TASK PROMPT: For the data that follows, give the number of lines in which "https" appears. Add nothing to it.

MATERIAL SUPPLIED:
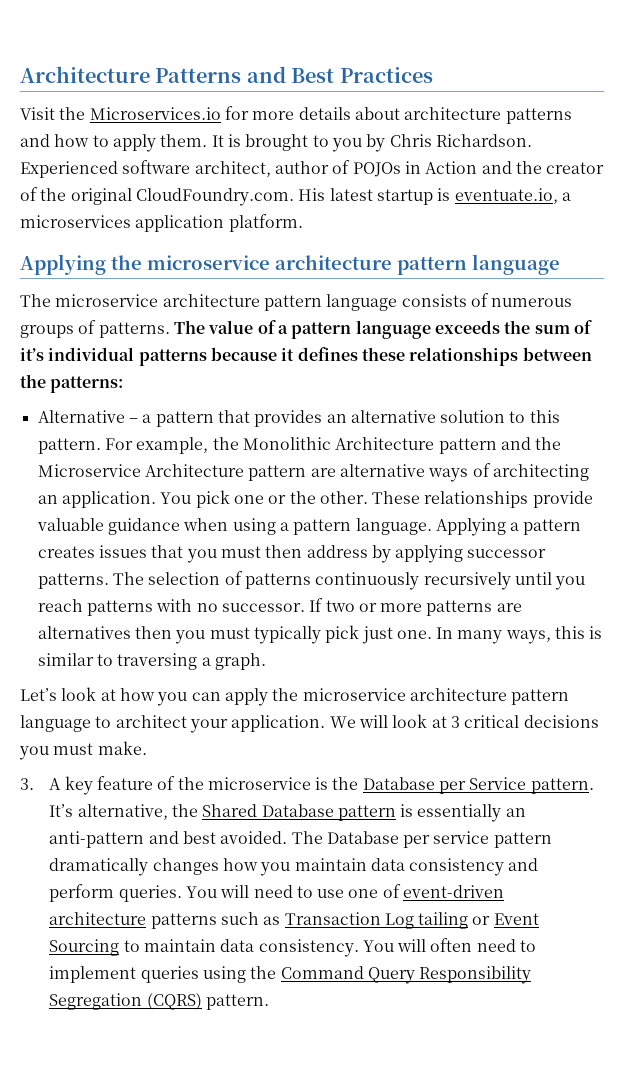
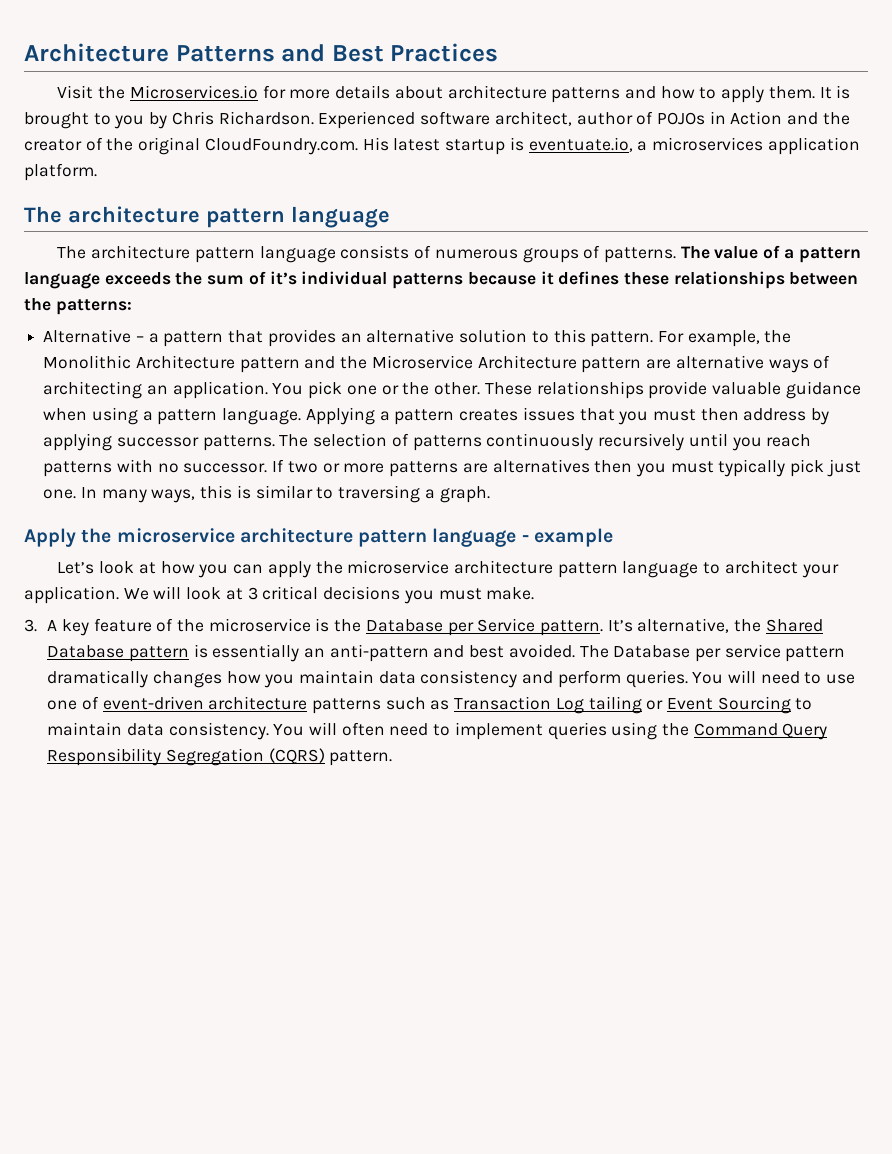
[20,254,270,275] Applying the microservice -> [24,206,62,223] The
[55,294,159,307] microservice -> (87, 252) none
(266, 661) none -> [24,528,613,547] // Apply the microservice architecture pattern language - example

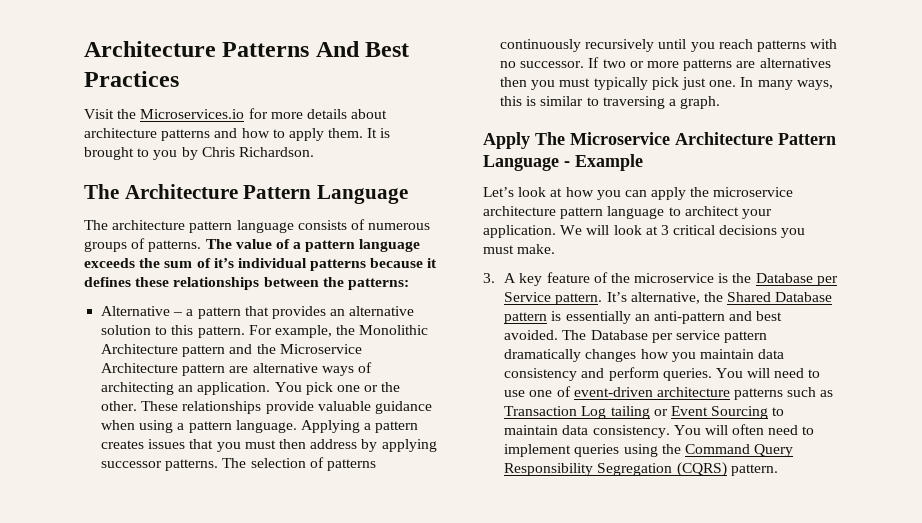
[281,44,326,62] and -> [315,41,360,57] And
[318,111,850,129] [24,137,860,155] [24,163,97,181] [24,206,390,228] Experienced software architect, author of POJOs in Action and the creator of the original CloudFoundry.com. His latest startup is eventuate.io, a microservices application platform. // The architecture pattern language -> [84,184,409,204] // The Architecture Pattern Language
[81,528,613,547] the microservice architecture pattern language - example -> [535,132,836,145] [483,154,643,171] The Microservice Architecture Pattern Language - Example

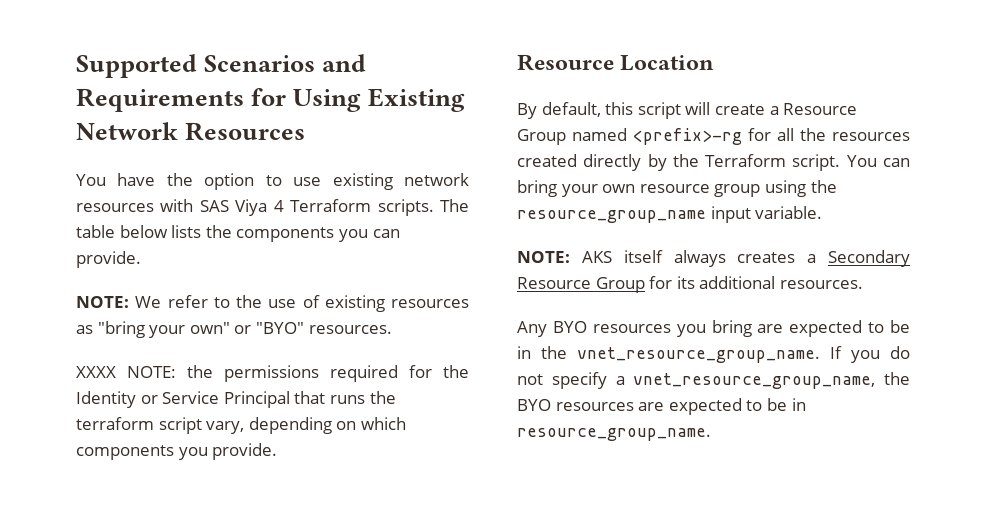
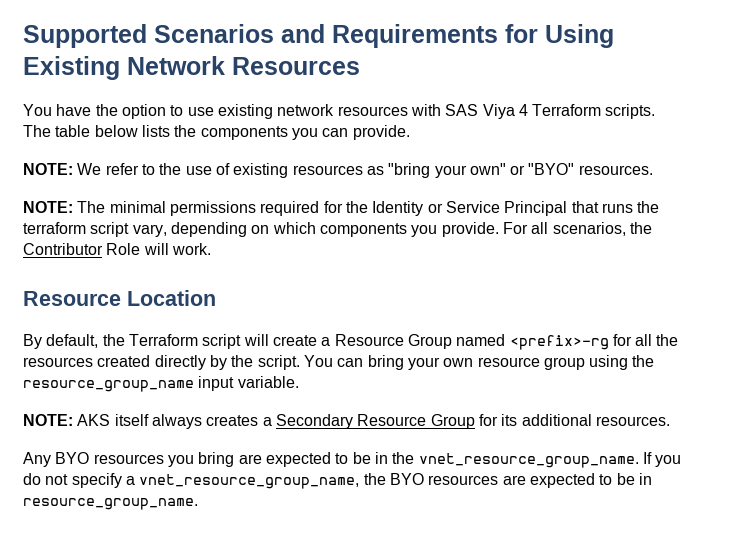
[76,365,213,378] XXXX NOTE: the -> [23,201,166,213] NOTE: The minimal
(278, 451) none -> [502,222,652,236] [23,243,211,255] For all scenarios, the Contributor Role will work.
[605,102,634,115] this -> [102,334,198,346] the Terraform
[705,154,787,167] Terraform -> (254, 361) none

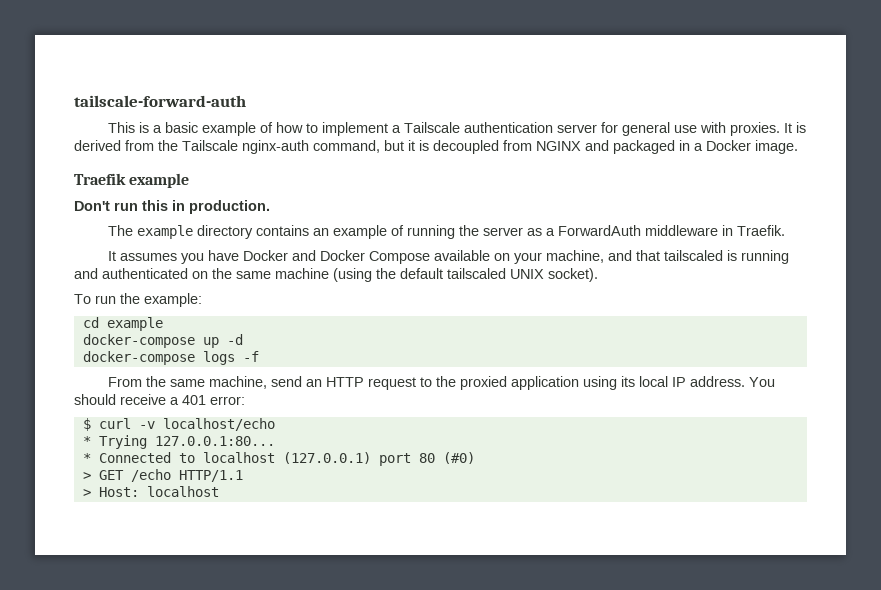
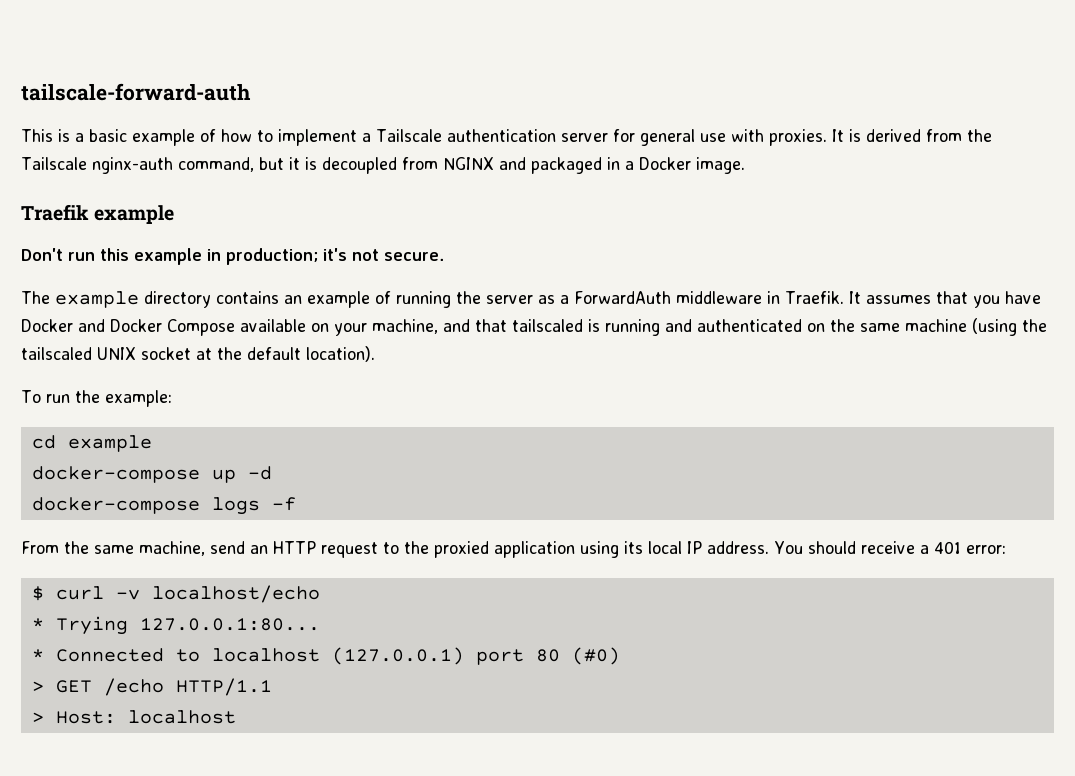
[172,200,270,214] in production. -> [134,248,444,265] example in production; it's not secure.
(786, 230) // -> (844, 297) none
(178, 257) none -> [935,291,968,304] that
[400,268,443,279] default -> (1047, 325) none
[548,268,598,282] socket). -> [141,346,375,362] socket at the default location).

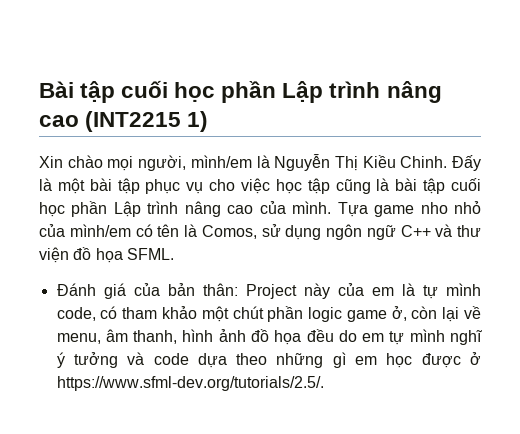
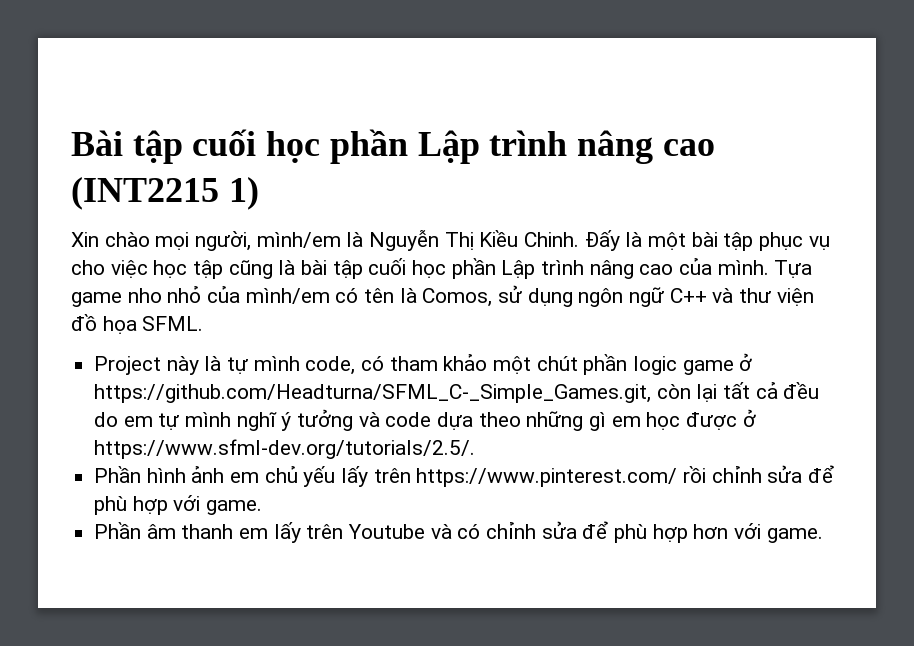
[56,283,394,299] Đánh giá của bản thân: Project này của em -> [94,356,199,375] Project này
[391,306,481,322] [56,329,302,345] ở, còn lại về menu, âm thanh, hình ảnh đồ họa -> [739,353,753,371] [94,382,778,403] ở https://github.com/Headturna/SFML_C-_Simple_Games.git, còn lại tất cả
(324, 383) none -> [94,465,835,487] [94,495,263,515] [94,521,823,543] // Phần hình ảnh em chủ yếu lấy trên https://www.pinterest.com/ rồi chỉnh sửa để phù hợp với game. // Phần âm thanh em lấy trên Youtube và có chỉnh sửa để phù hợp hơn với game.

RESPONSE FOR THIS EXERCISE: 2